How afraid are tribal communities in India that the Uniform Civil Code (UCC) will marginalise their identity?
Judging by the results of the Lok Sabha election, it is not an easy question to answer.
Exactly a year ago, the Law Commission had asked for public reactions to a proposal to replace personal laws based on religion, custom, and tradition with one common law for everyone irrespective of religion, caste, creed, sexual orientation, and gender. Personal laws and laws related to inheritance, adoption, and succession were to be covered by a common code. Till June 2023, around 1.9 million suggestions had been received by the government. Now, after the election, WhatsApp messages are being forwarded by Bharatiya Janata Party (BJP) supporters, asking recipients to click “yes” to the UCC.
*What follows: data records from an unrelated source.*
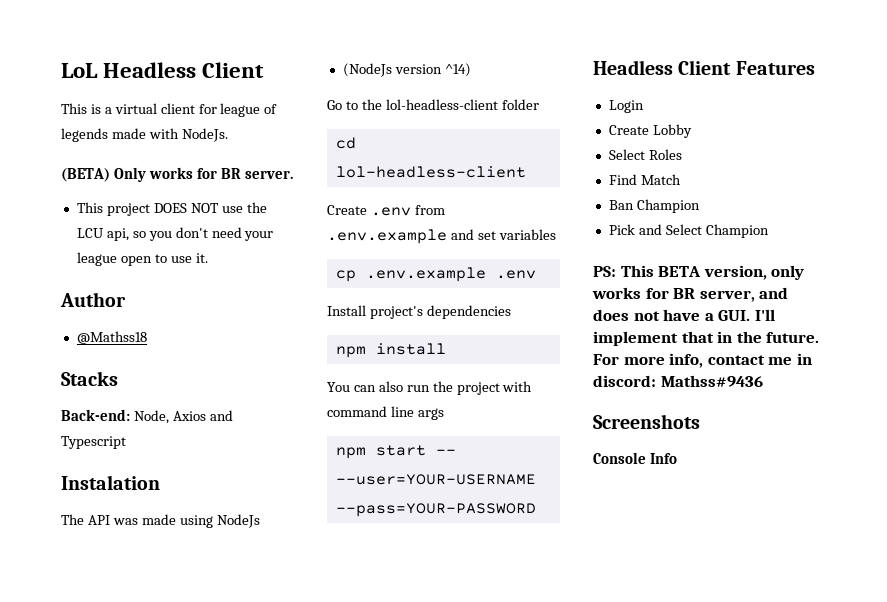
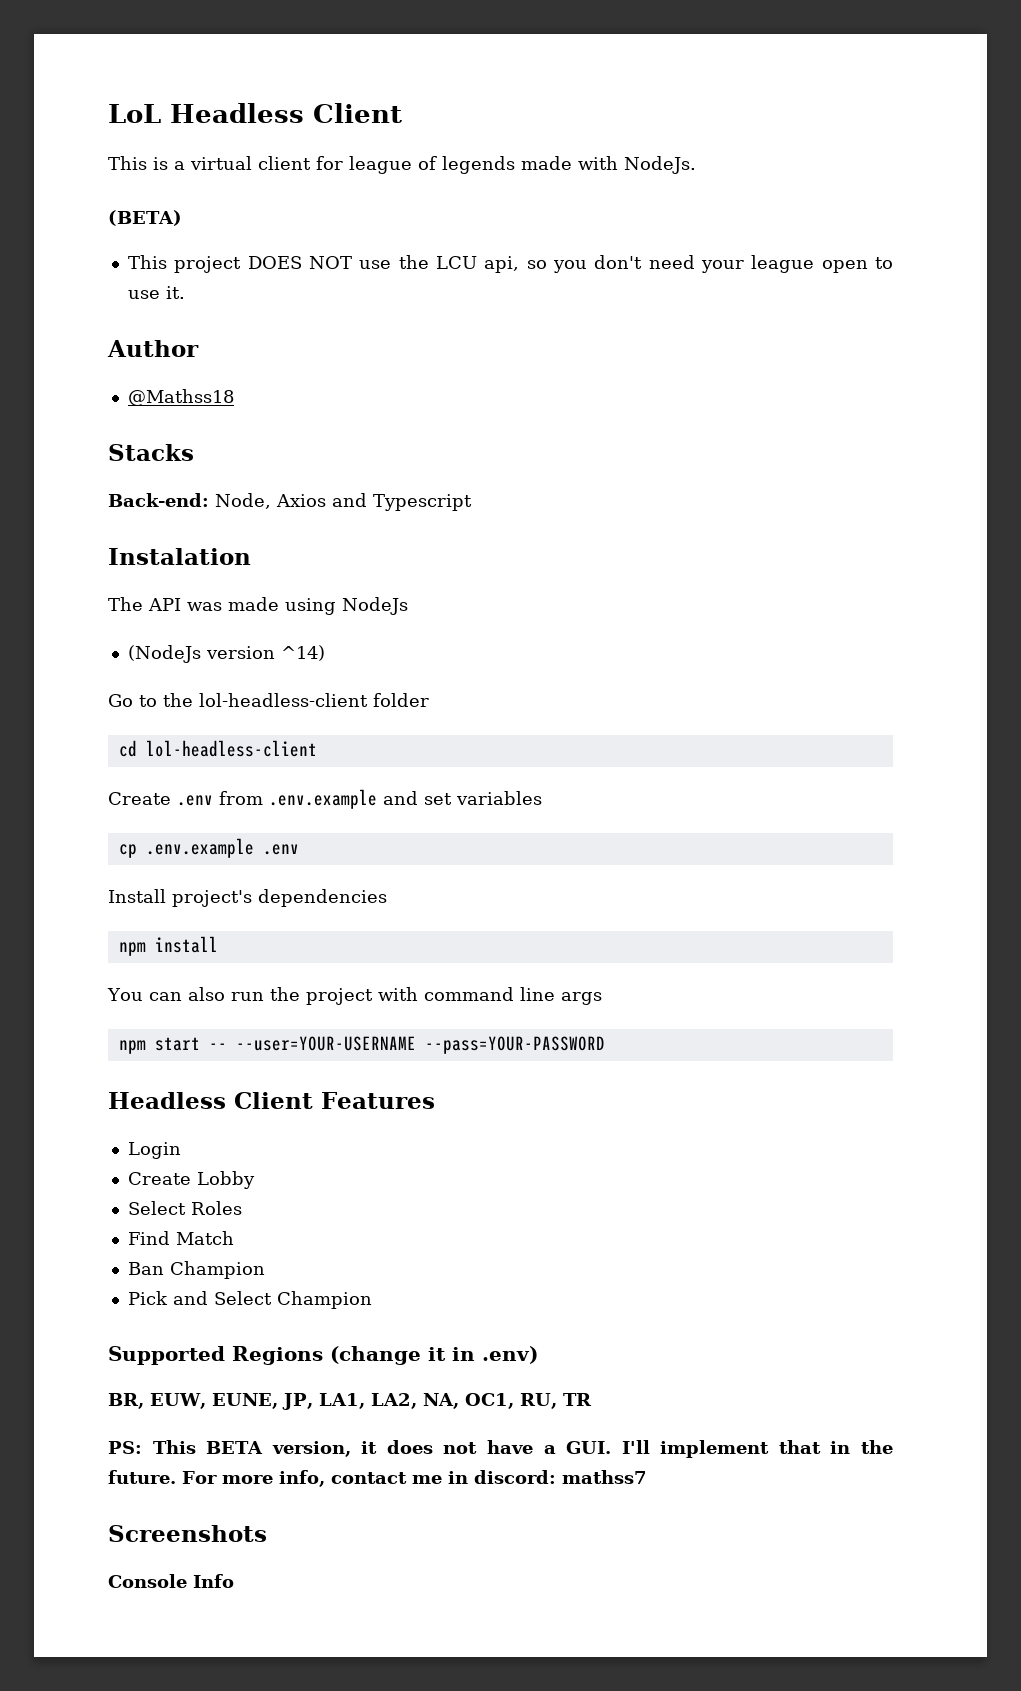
- (BETA) Only works for BR server.
+ (BETA)
- PS: This BETA version, only works for BR server, and does not have a GUI. I'll implement that in the future.
+ Supported Regions (change it in .env)
+ BR, EUW, EUNE, JP, LA1, LA2, NA, OC1, RU, TR
+ PS: This BETA version, it does not have a GUI. I'll implement that in the future.
- For more info, contact me in discord: Mathss#9436
+ For more info, contact me in discord: mathss7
Even before the UCC was included in the BJP 2024 manifesto, leaders of tribal groups had been meeting Union Home Minister Amit Shah and other top government functionaries to demand that tribals be kept out of the UCC. A BJP MP, a non-tribal, and the head of the Standing Committee on Law, the late Sushil Modi, had publicly said he felt tribals in the Northeast should be kept out of the UCC. He was echoing the demand of chief ministers from the Northeast like Conrad Sangma (Meghalaya), an ally of the NDA, who believes the UCC will compromise India’s core strength of diversity. The Nagaland and Mizoram Legislative Assemblies have passed unanimous resolutions that they be exempt from the UCC. In Mizoram, Nagaland, and Meghalaya the proportion of the tribal population, according to the 2011 census, is as high as 94.4 per cent, 86.5 per cent, and 86.1 per cent, respectively. Mizos cite constitutional protection for their personal laws under Article 371(G).
But India being India, there is always “a but”.
BJP leaders from Jharkhand frankly confess that fears of the UCC submerging tribal identity cost them the Lok Sabha election. Although the party did win eight of the 14 seats in Jharkhand, the victory margin of the BJP candidates was lower than in 2019. The party lost twice over: In terms of vote share (from 51.6 per cent in 2019 down to 44.58 per cent in 2024) and in seats reserved for the tribals: It was not able to win even one.
The losses in Jharkhand have been attributed to both the arrest of former chief minister Hemant Soren on charges of corruption, and the imminent threat of the UCC. Tribal communities have been active on the issue of protection to Sarna, a system of worship of animistic gods and mobilisation by the Adivasi Samanvay Samiti to protect the tribal way of life regarding women’s rights, inheritance and adoption. The situation gets more complicated because of tribal conversion to Christianity.
And yet, the situation was dramatically different in Madhya Pradesh and even Chhattisgarh. In Madhya Pradesh people — including tribals — bestowed vast riches on the BJP. The party won all the 29 Lok Sabha seats, a rousing endorsement after the 2023 Assembly elections, in which it won its highest ever tally of 163 of the 230 seats. Chhattisgarh and Madhya Pradesh together have 76 Assembly seats reserved for the tribals. From 19 in 2018, the BJP won 44 in 2023. Most of them were earlier held by the Congress.
This brings us to the central question: If the tribals in Jharkhand are so worried about the UCC swamping their identity, why didn’t the same fear inhibit tribal voters from supporting the BJP in Madhya Pradesh and Chhattisgarh? Or tribal-dominated Odisha for that matter, where the party posted its best ever results — forming the government in the state and winning 20 of the 21 Lok Sabha seats?
Maybe the answer lies in more granular analysis. In Chhattisgarh, for instance, the combined vote of the Bahujan Samaj Party, the Communist Party of India, and the newly formed Hamar Raj and Sarva Adi Dal was more than the victory margin of the BJP in the two tribal seats of Kanker and Bastar. So, a working hypothesis is: They may have voted for it, but tribal voters are worried about threats to their identity from the UCC and the BJP would do well to keep this in mind.